Moore, Steere, Brooke, Fellows, Stone, and Kuhn, JJ., concurred with Bird, J. Ostrander, C. J.

There was some testimony tending to prove that when the contract in question was made plaintiffs’ financial condition and the source from which they might and did expect assistance if any was required were disclosed to defendant’s officers. The contract provision for cancellation is, upon this subject,—

“or their financial condition become such that in the opinion of the company they would be unable to perform the terms of this contract.”

The letter of cancellation gives inore than one reason for cancellation.

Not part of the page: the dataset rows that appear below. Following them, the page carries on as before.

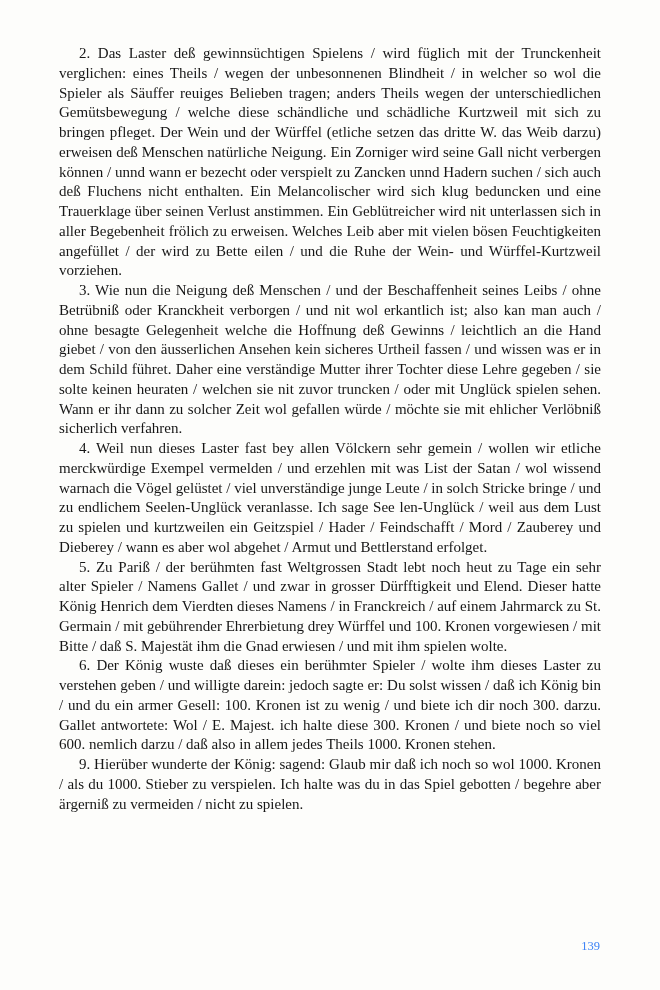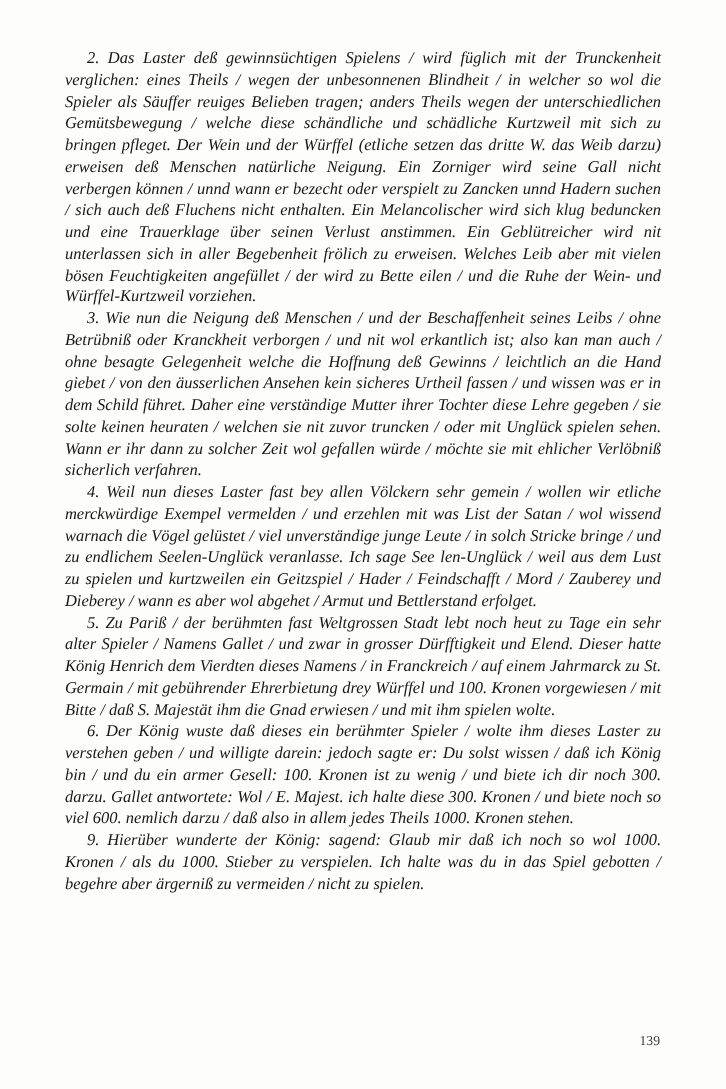--- a/index.html
+++ b/index.html
@@ -24,7 +24,6 @@
     line-height: 19.75px;
     text-align: justify;
     text-justify: inter-word;
-    font-style: italic;
   }
   .text-block p {
     margin: 0;

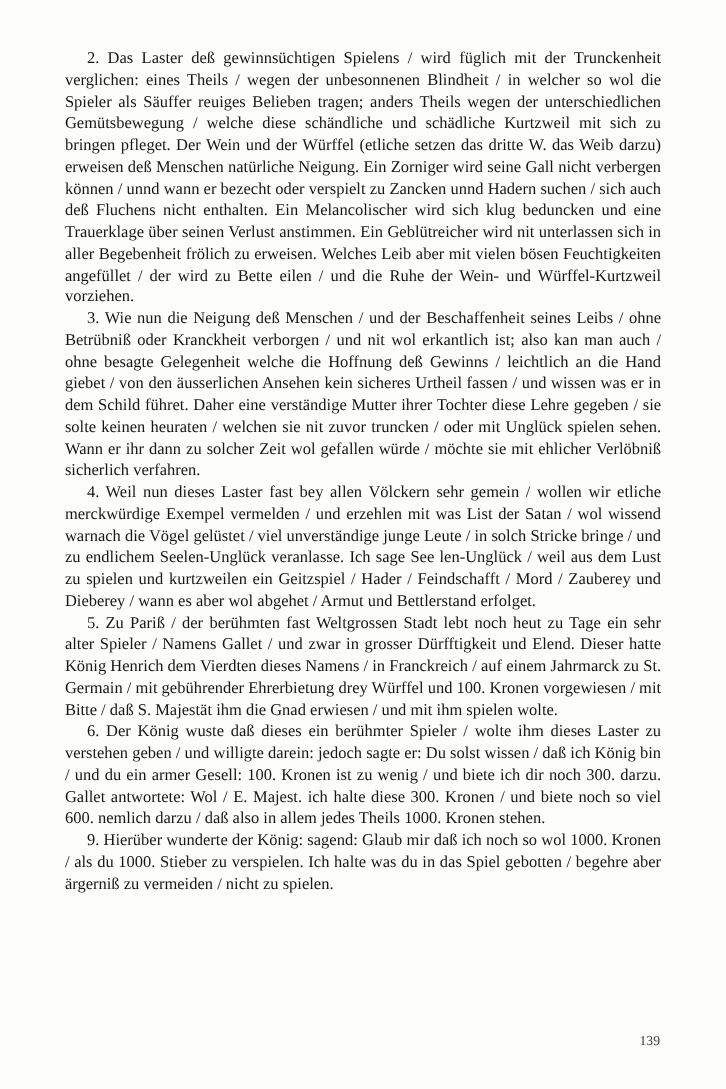--- a/index.html
+++ b/index.html
@@ -35,7 +35,7 @@
     right: 60px;
     bottom: 36px;
     font-size: 12.5px;
-    color: #404040;
+    color: #3b82f6;
   }
 </style>
 </head>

One is that the four-cylinder model was moving slowly, and another,

*279“Inasmuch as we feel that you are not financially strong enough to push the sale of the cars as they should be pushed.”

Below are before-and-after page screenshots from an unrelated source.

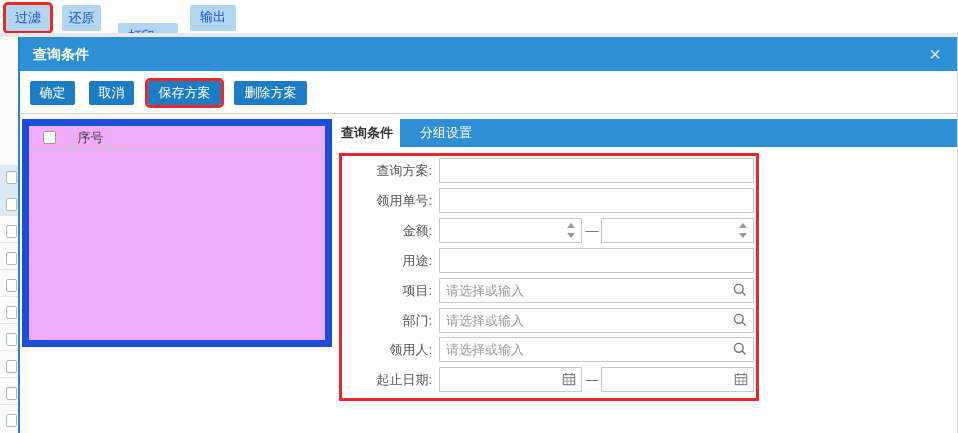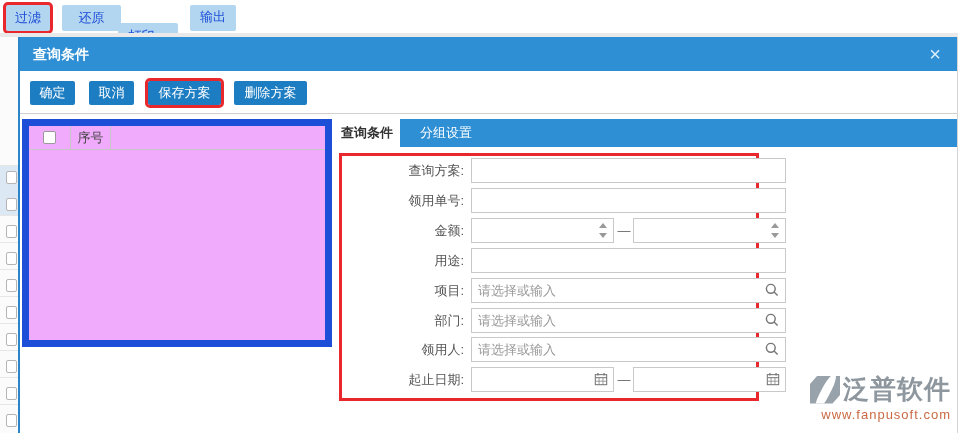--- a/index.html
+++ b/index.html
@@ -89,7 +89,7 @@
 
 <div class="toolbar">
   <div class="tbtn hl" style="left:6px;width:44px;">过滤</div>
-  <div class="tbtn" style="left:62px;width:59px;">还原</div>
+  <div class="tbtn" style="left:62px;width:39px;">还原</div>
   <div class="tbtn" style="left:118px;width:60px;margin-top:18px;">
     <span>打印</span><span class="caret">▼</span>
   </div>

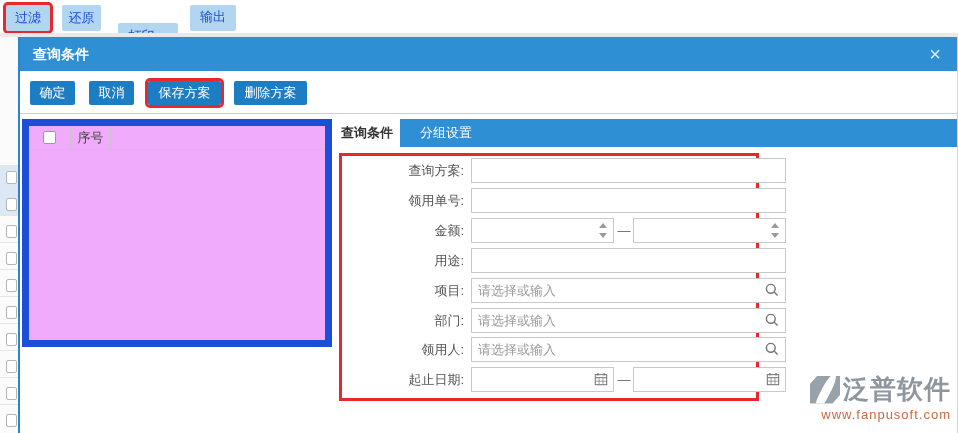--- a/index.html
+++ b/index.html
@@ -25,7 +25,7 @@
 
   
   .dialog { position:absolute; left:18px; top:37px; width:940px; height:396px; background:#fff;
-    border-left:2px solid #2a86c8; border-right:1px solid #d5d5d5;padding-left:32px; }
+    border-left:2px solid #2a86c8; border-right:1px solid #d5d5d5; }
   .dlg-header { position:absolute; left:0; top:0; width:100%; height:34px; background:#2e8fd4; }
   .dlg-title { position:absolute; left:13px; top:0; line-height:34px; color:#fff;
     font-size:14px; font-weight:bold; }

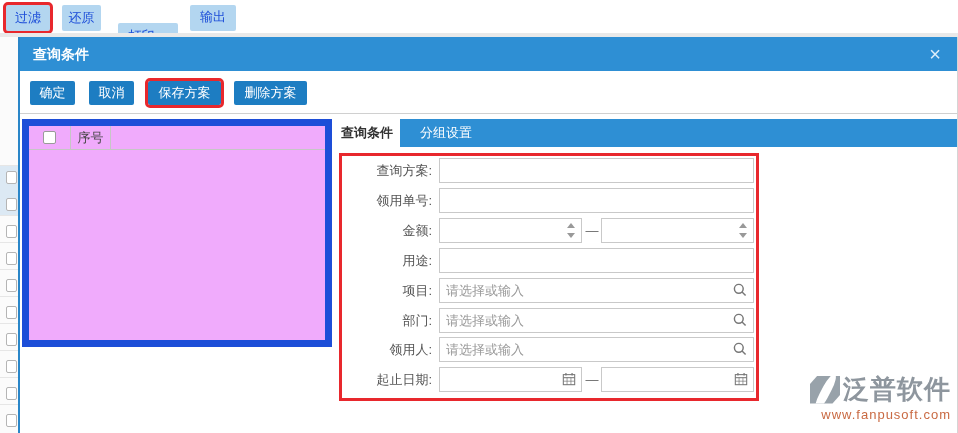--- a/index.html
+++ b/index.html
@@ -256,13 +256,6 @@
     </span>
   </div>
 
-  <div class="wm">
-    <div class="wm-row">
-      <span class="wm-icon"></span>
-      <span class="wm-brand">泛普软件</span>
-    </div>
-    <div class="wm-url">www.fanpusoft.com</div>
-  </div>
 
 </div>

If, as the testimony tends to prove, the plaintiffs were as strong financially when this letter was written as they were when the contract was made, less, perhaps, the sums they had expended in advertising, it would seem, in the absence of contradictory testimony, that there was some ground for a conclusion that the reason given for canceling was not a good faith reason. The fact that a draft drawn against plaintiffs was not promptly met would be a circumstance, of course, to be considered by the jury and to be explained. I cannot say there was not testimony affecting the good faith of the defendant in assigning the reasons for canceling the contract. Assuming that the plaintiffs carried the burden upon this point to the satisfaction of the jury, the question of the damages sustained by plaintiffs is a difficult one. It is .plain, I think, that they cannot recover the sum laid out by them in advertising. It is equally plain that neither the order for cars given by plaintiffs and stated in the contract nor the orders secured by them were, or were considered to be, binding obligations. The form for the orders was supplied by defendant, the orders themselves approved by defendant. But they furnish.no evidence that plaintiffs would have completed sales of so many cars. The number of cars which defendant sold during the contract period would be better evidence of what plaintiffs would have done if the contract had not been canceled. Assuming that the contract was wrongfully canceled, I think defendant cannot urge, at least not without testimony to support the contention, that plaintiffs would not have sold as many cars as defendant did sell in the described territory, the prices being maintained, and there being ■ no considerable change in method of selling. Plainly, *280plaintiffs cannot urge that without advertising, without expense to themselves, they could have sold as many cars as defendant did sell. And if it appears that the expense of selling equalled the commissions engaged to be paid, there would be no profit to them.

I concur in reversing the judgment, but am of opinion that the recoverable damages, if there were any, must be worked out upon the lines I have indicated.

Moore, Brooke, Stone, and Kuhn, JJ., concurred with Ostrander, C. J.